Nothing but the text should be carried over: reproduce all the data exactly and leave out every image.

Edit difference data
━━━━━━

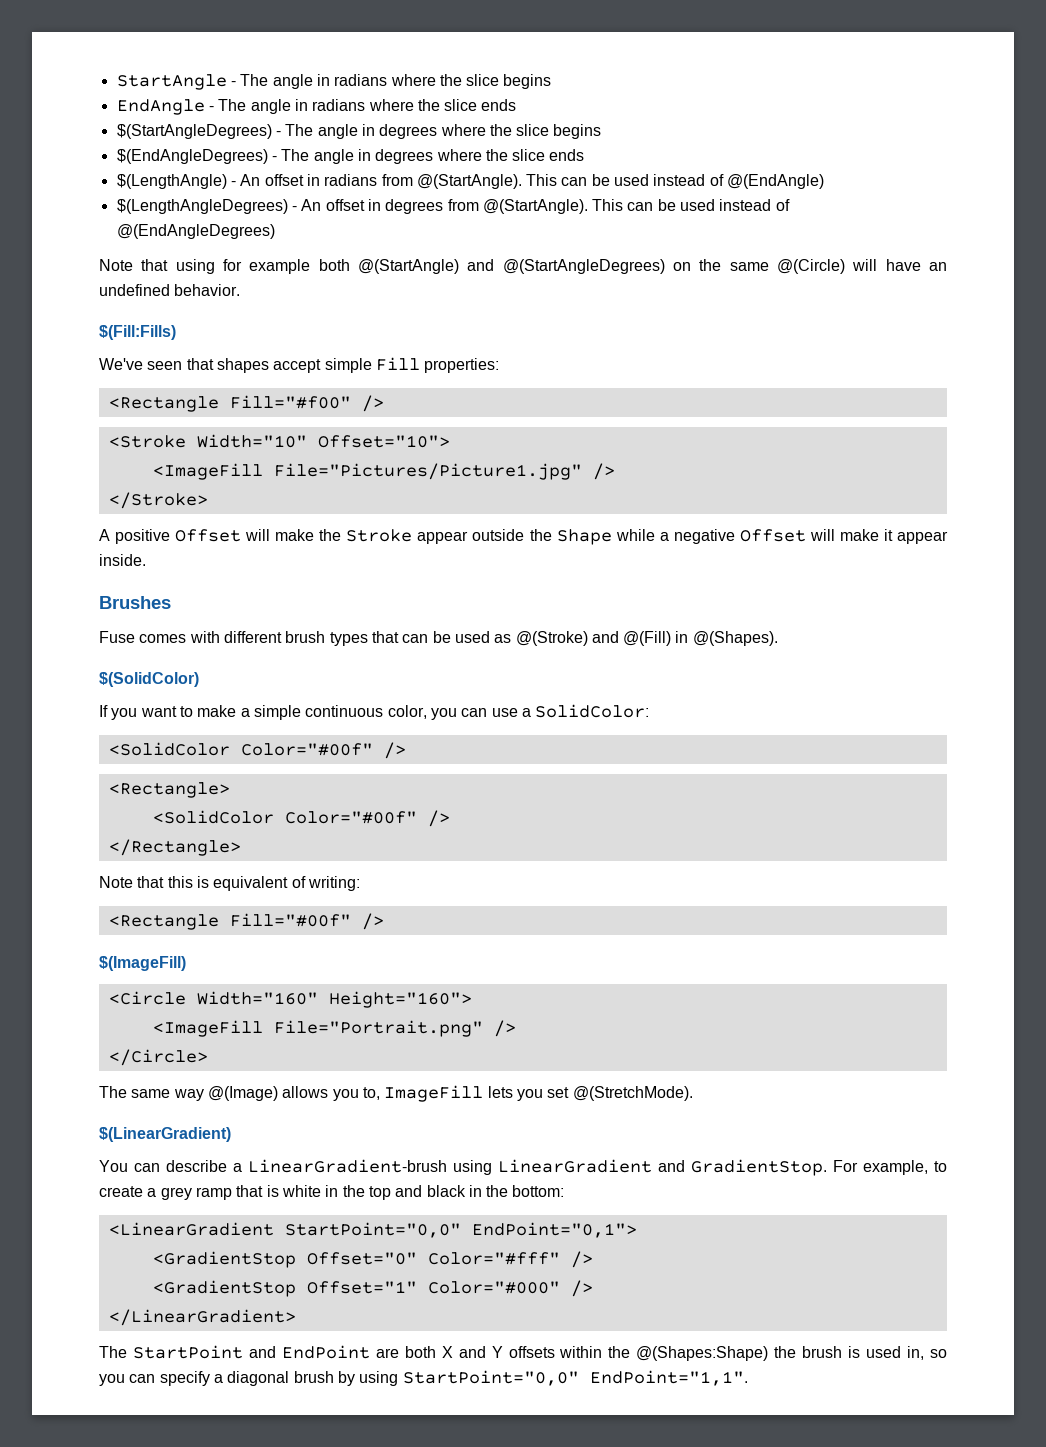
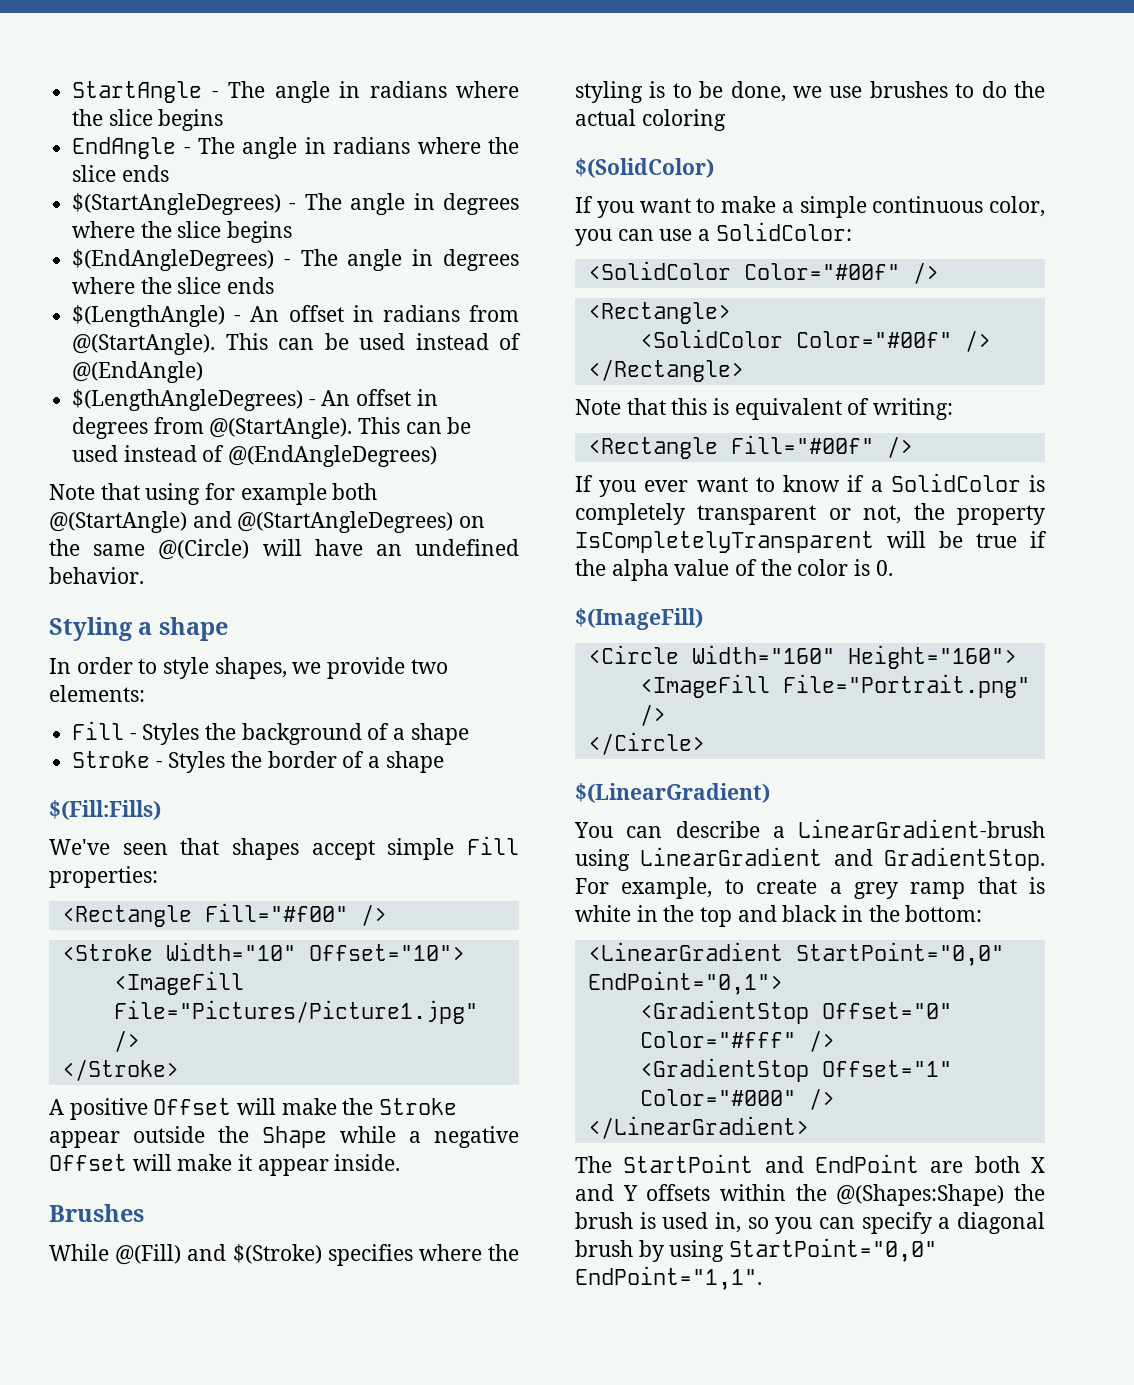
(241, 290) none -> [49,617,228,641] [49,657,448,679] [49,685,145,702] [72,721,469,745] [72,751,444,773] // Styling a shape // In order to style shapes, we provide two elements: // Fill - Styles the background of a shape // Stroke - Styles the border of a shape
[99,631,778,646] Fuse comes with different brush types that can be used as @(Stroke) and @(Fill) in @(Shapes). -> [49,1244,519,1266] [575,81,1045,103] [575,109,726,131] While @(Fill) and $(Stroke) specifies where the styling is to be done, we use brushes to do the actual coloring
(384, 921) none -> [575,473,1045,497] [575,503,1045,525] [575,531,1047,553] [575,559,893,581] // If you ever want to know if a SolidColor is completely transparent or not, the property IsCompletelyTransparent will be true if the alpha value of the color is 0.
[99,1085,693,1102] // The same way @(Image) allows you to, ImageFill lets you set @(StretchMode). -> (705, 743) none

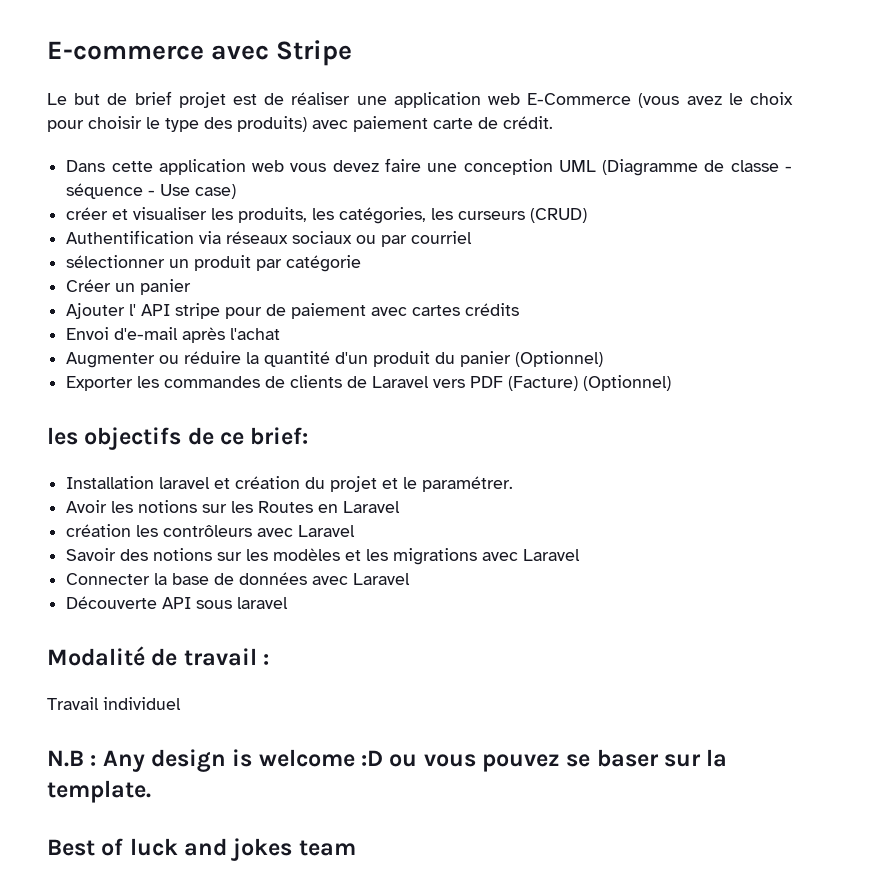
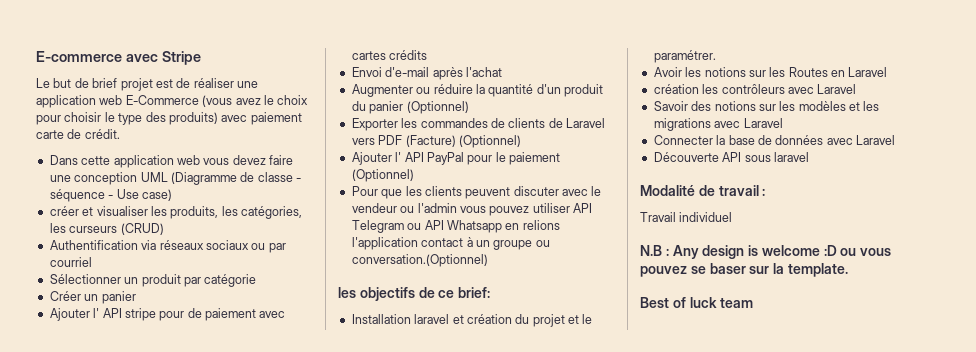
[66,255,166,268] sélectionner -> [49,274,121,284] Sélectionner
(672, 383) none -> [351,152,560,165] [351,169,414,182] [351,186,602,199] [351,203,592,216] [351,220,560,233] [351,237,550,250] [351,254,488,267] // Ajouter l' API PayPal pour le paiement (Optionnel) // Pour que les clients peuvent discuter avec le vendeur ou l'admin vous pouvez utiliser API Telegram ou API Whatsapp en relions l'application contact à un groupe ou conversation.(Optionnel)
[184,838,293,861] and jokes -> (717, 302) none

━━━━━━

Exercise result:
(241, 290) none -> [49,617,228,641] [49,657,448,679] [49,685,145,702] [72,721,469,745] [72,751,444,773] // Styling a shape // In order to style shapes, we provide two elements: // Fill - Styles the background of a shape // Stroke - Styles the border of a shape
[99,631,778,646] Fuse comes with different brush types that can be used as @(Stroke) and @(Fill) in @(Shapes). -> [49,1244,519,1266] [575,81,1045,103] [575,109,726,131] While @(Fill) and $(Stroke) specifies where the styling is to be done, we use brushes to do the actual coloring
(384, 921) none -> [575,473,1045,497] [575,503,1045,525] [575,531,1047,553] [575,559,893,581] // If you ever want to know if a SolidColor is completely transparent or not, the property IsCompletelyTransparent will be true if the alpha value of the color is 0.
[99,1085,693,1102] // The same way @(Image) allows you to, ImageFill lets you set @(StretchMode). -> (705, 743) none

[66,255,166,268] sélectionner -> [49,274,121,284] Sélectionner
(672, 383) none -> [351,152,560,165] [351,169,414,182] [351,186,602,199] [351,203,592,216] [351,220,560,233] [351,237,550,250] [351,254,488,267] // Ajouter l' API PayPal pour le paiement (Optionnel) // Pour que les clients peuvent discuter avec le vendeur ou l'admin vous pouvez utiliser API Telegram ou API Whatsapp en relions l'application contact à un groupe ou conversation.(Optionnel)
[184,838,293,861] and jokes -> (717, 302) none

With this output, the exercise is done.